## PROBLEM STATEMENT
From the first line to the last, restate every record word for word, leaving out the pictures.

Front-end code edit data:
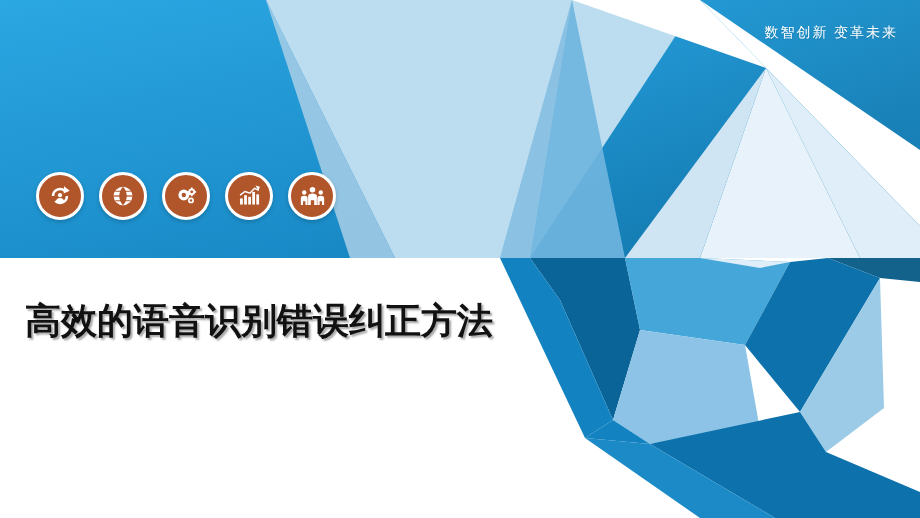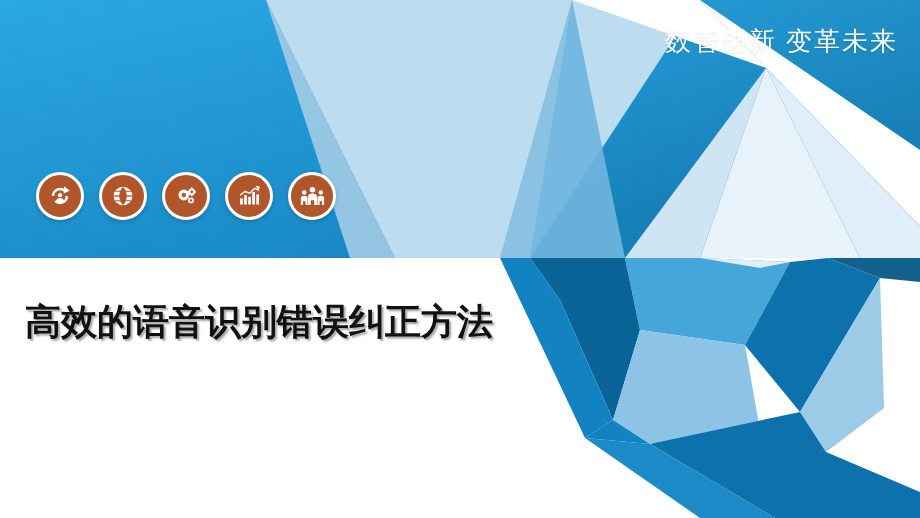"数智创新 变革未来" #tagline { font-family: Liberation Sans, sans-serif -> Liberation Serif, serif; font-size: 26px -> 14px }
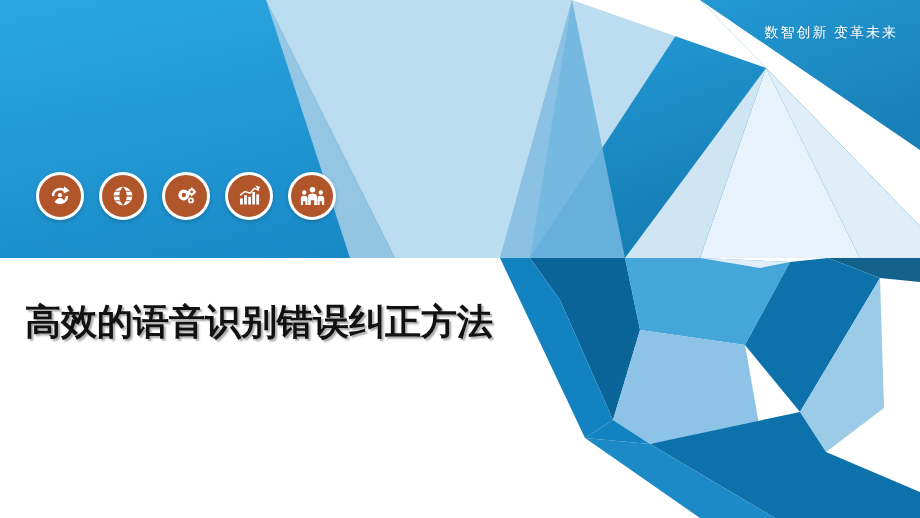"高效的语音识别错误纠正方法" #title { font-family: Liberation Sans, sans-serif -> Liberation Serif, serif }
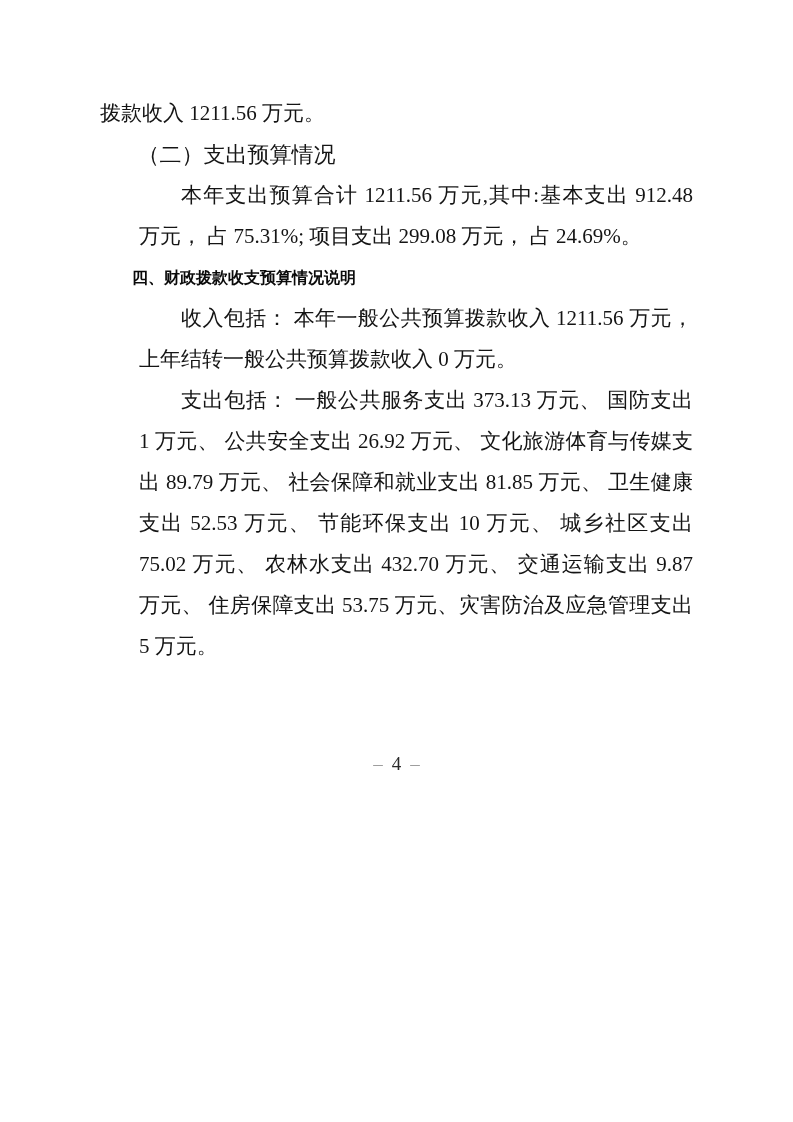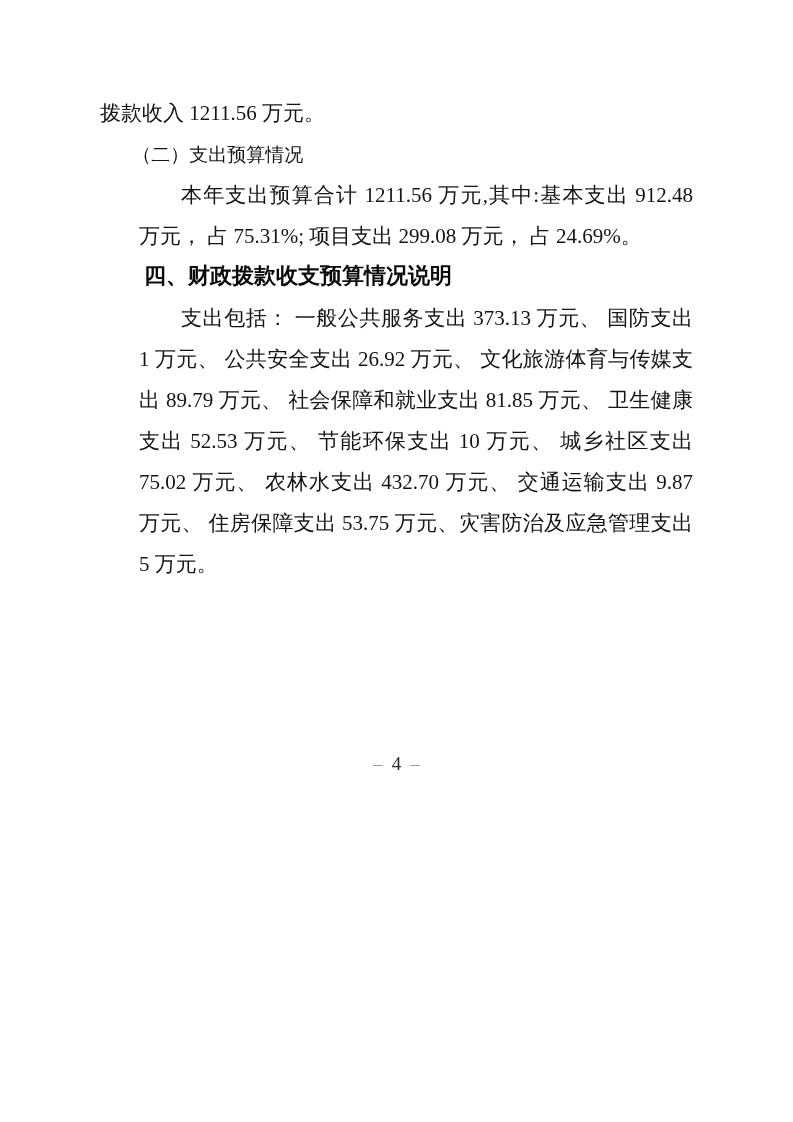"（二）支出预算情况" .heading-2 { font-size: 19px -> 22px }
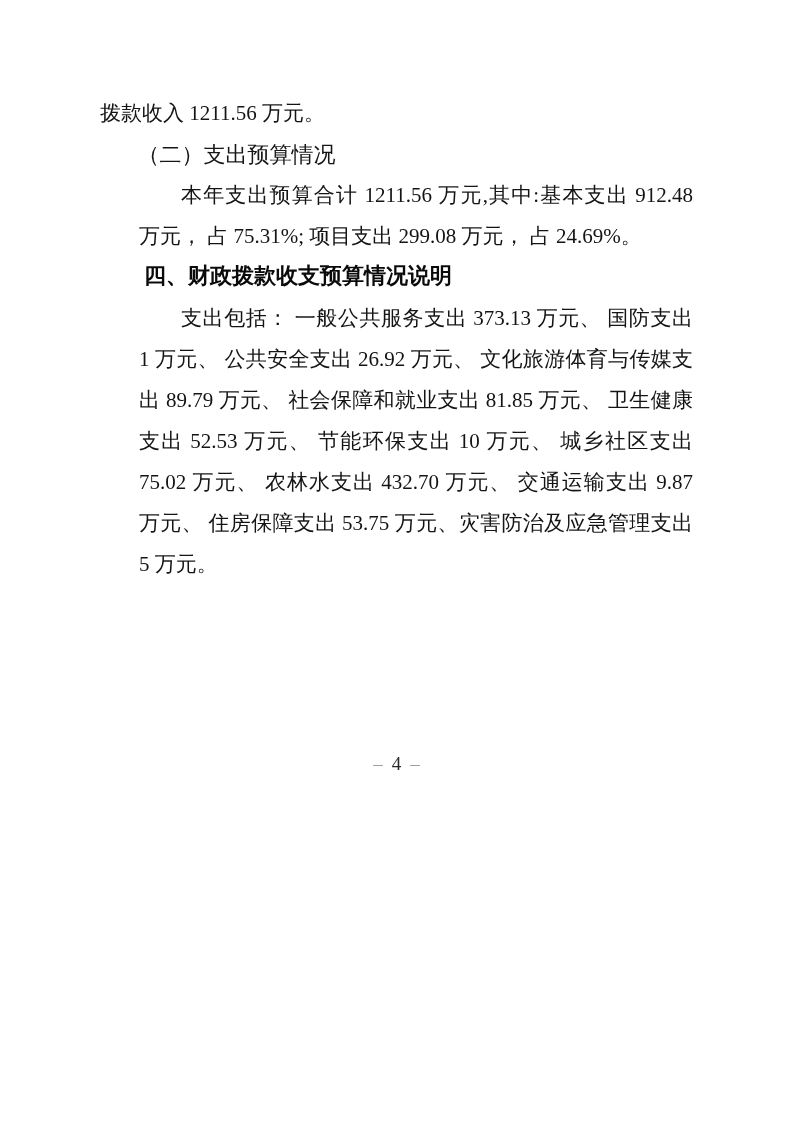"四、财政拨款收支预算情况说明" .heading-1 { font-family: Liberation Mono, monospace -> Liberation Serif, serif; font-size: 22px -> 16px }
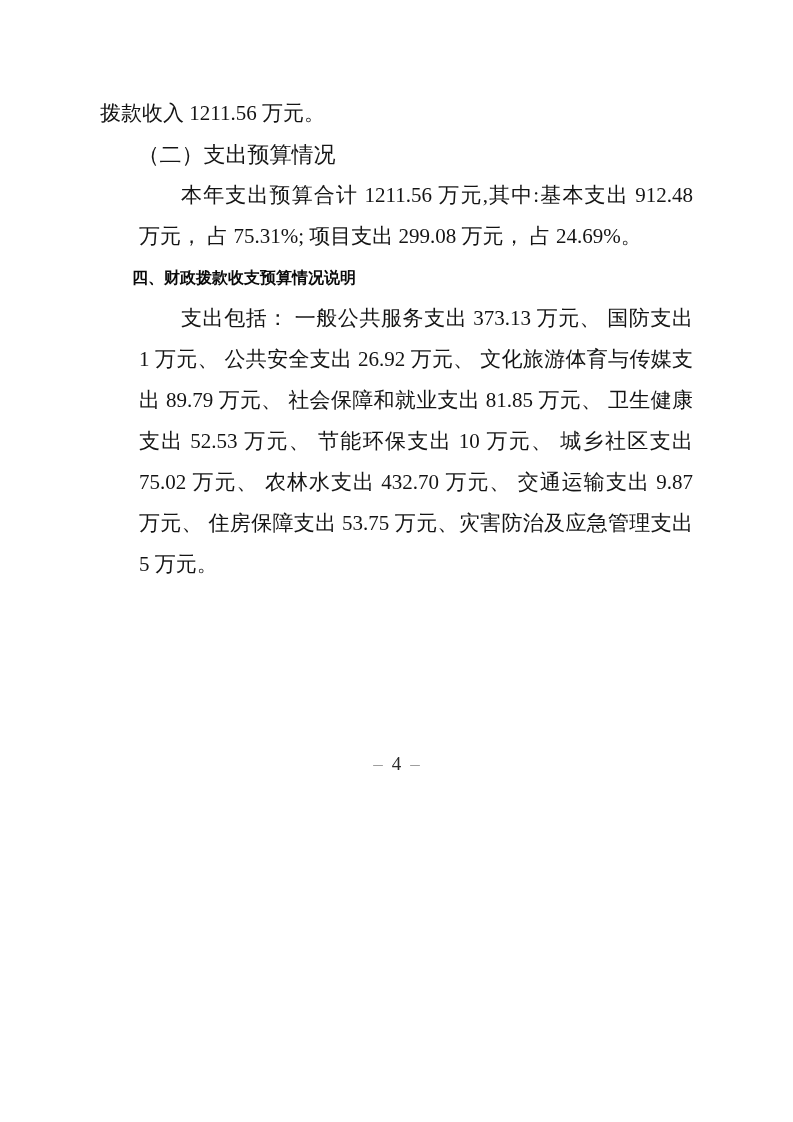"收入包括： 本年一般公共预算拨款收入 1211.56 万元，" p.para { html: none -> <p>收入包括： 本年一般公共预算拨款收入 1211.56 万元， 上年结转一般公共预算拨款收入 0 万元。</p> }
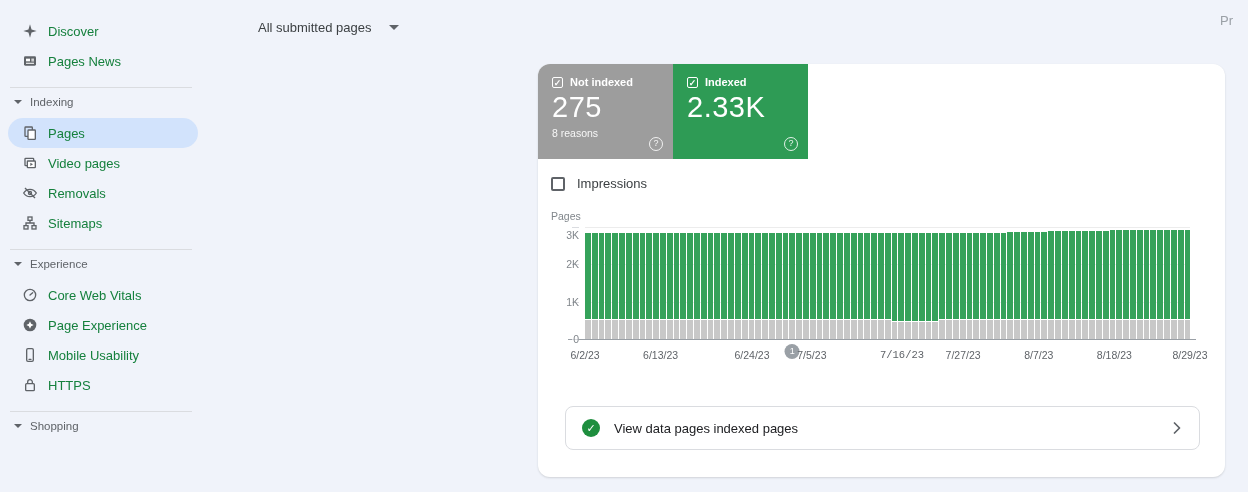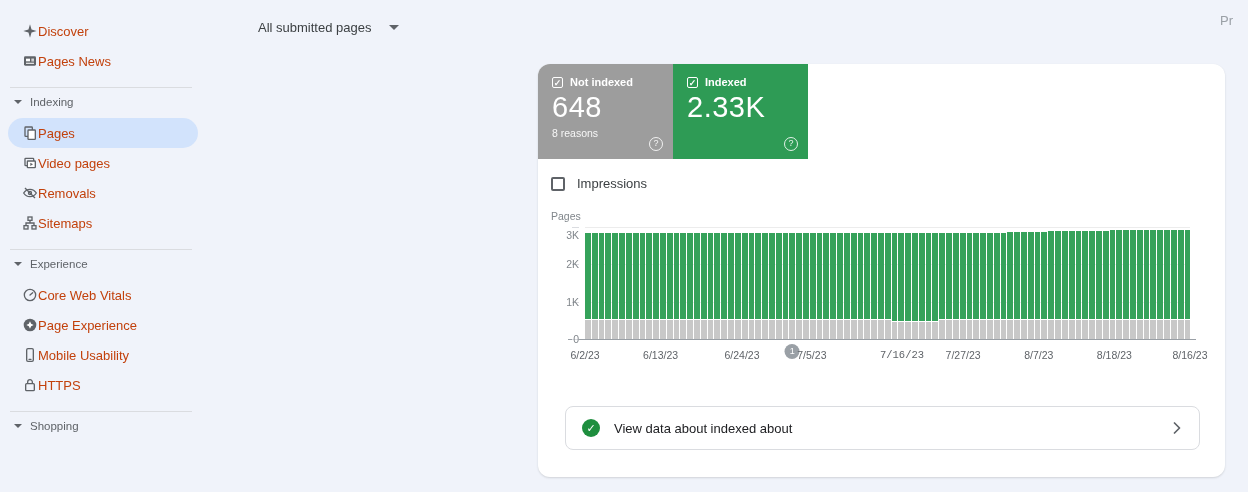"Discover" .side-row { color: #c2410c -> #15803d; gap: 0 -> 10px }
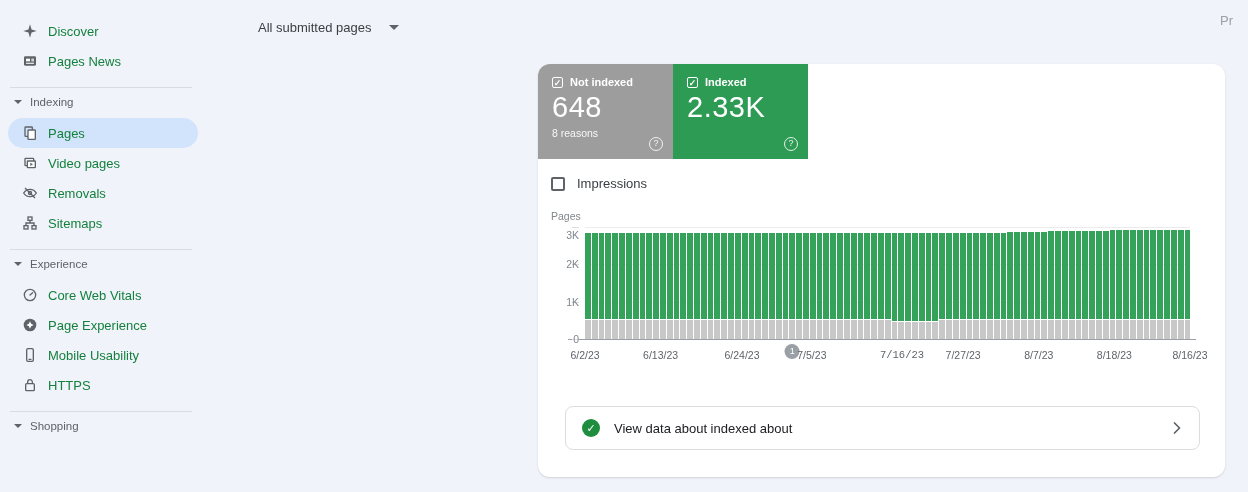"648" div.tile-value { text: 648 -> 275 }
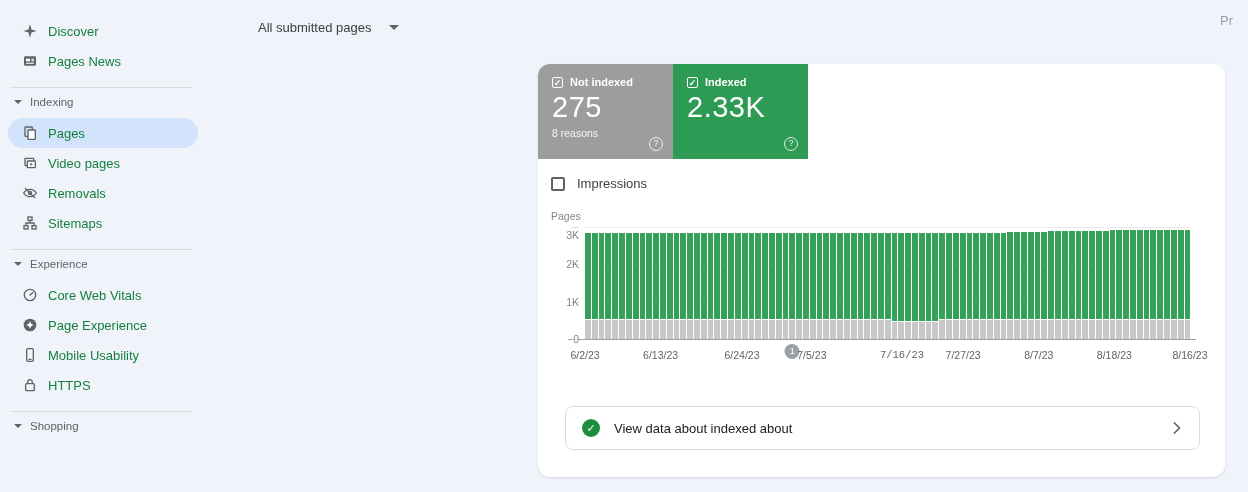"6/24/23" span.xlab { left: 157px -> 167px }
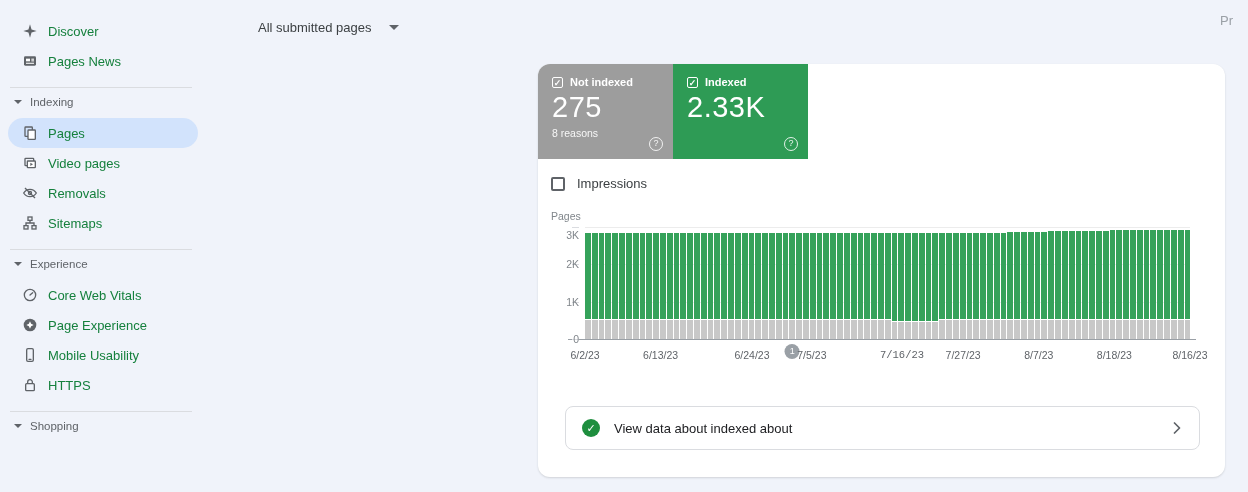"8/16/23" span.xlab { text: 8/16/23 -> 8/29/23 }
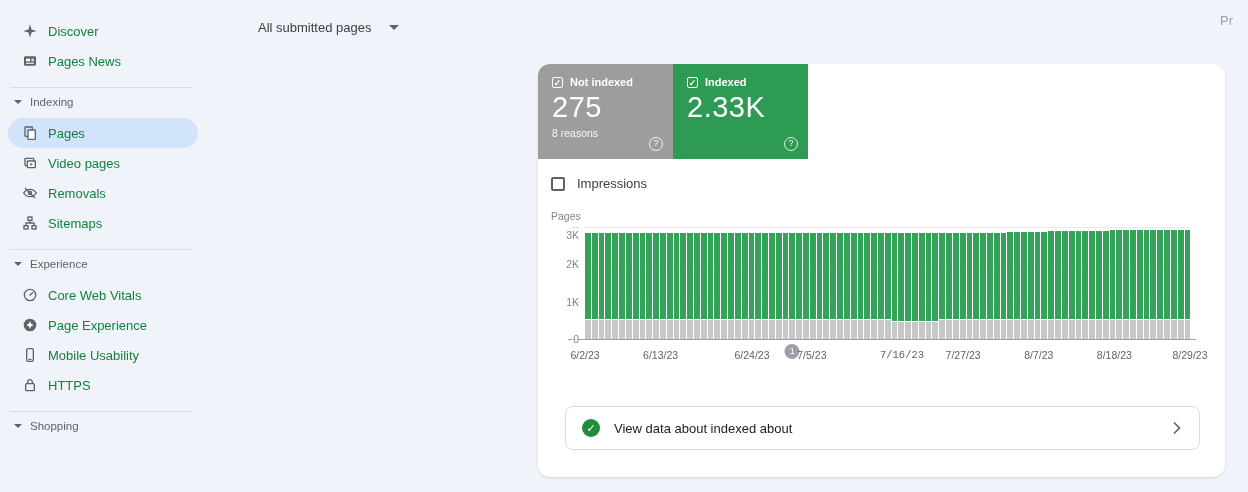"View data about indexed about" span.action-label { text: about indexed about -> pages indexed pages }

## SOLUTION BELOW
"数智创新 变革未来" #tagline { font-family: Liberation Sans, sans-serif -> Liberation Serif, serif; font-size: 26px -> 14px }
"高效的语音识别错误纠正方法" #title { font-family: Liberation Sans, sans-serif -> Liberation Serif, serif }
"（二）支出预算情况" .heading-2 { font-size: 19px -> 22px }
"四、财政拨款收支预算情况说明" .heading-1 { font-family: Liberation Mono, monospace -> Liberation Serif, serif; font-size: 22px -> 16px }
"收入包括： 本年一般公共预算拨款收入 1211.56 万元，" p.para { html: none -> <p>收入包括： 本年一般公共预算拨款收入 1211.56 万元， 上年结转一般公共预算拨款收入 0 万元。</p> }
"Discover" .side-row { color: #c2410c -> #15803d; gap: 0 -> 10px }
"648" div.tile-value { text: 648 -> 275 }
"6/24/23" span.xlab { left: 157px -> 167px }
"8/16/23" span.xlab { text: 8/16/23 -> 8/29/23 }
"View data about indexed about" span.action-label { text: about indexed about -> pages indexed pages }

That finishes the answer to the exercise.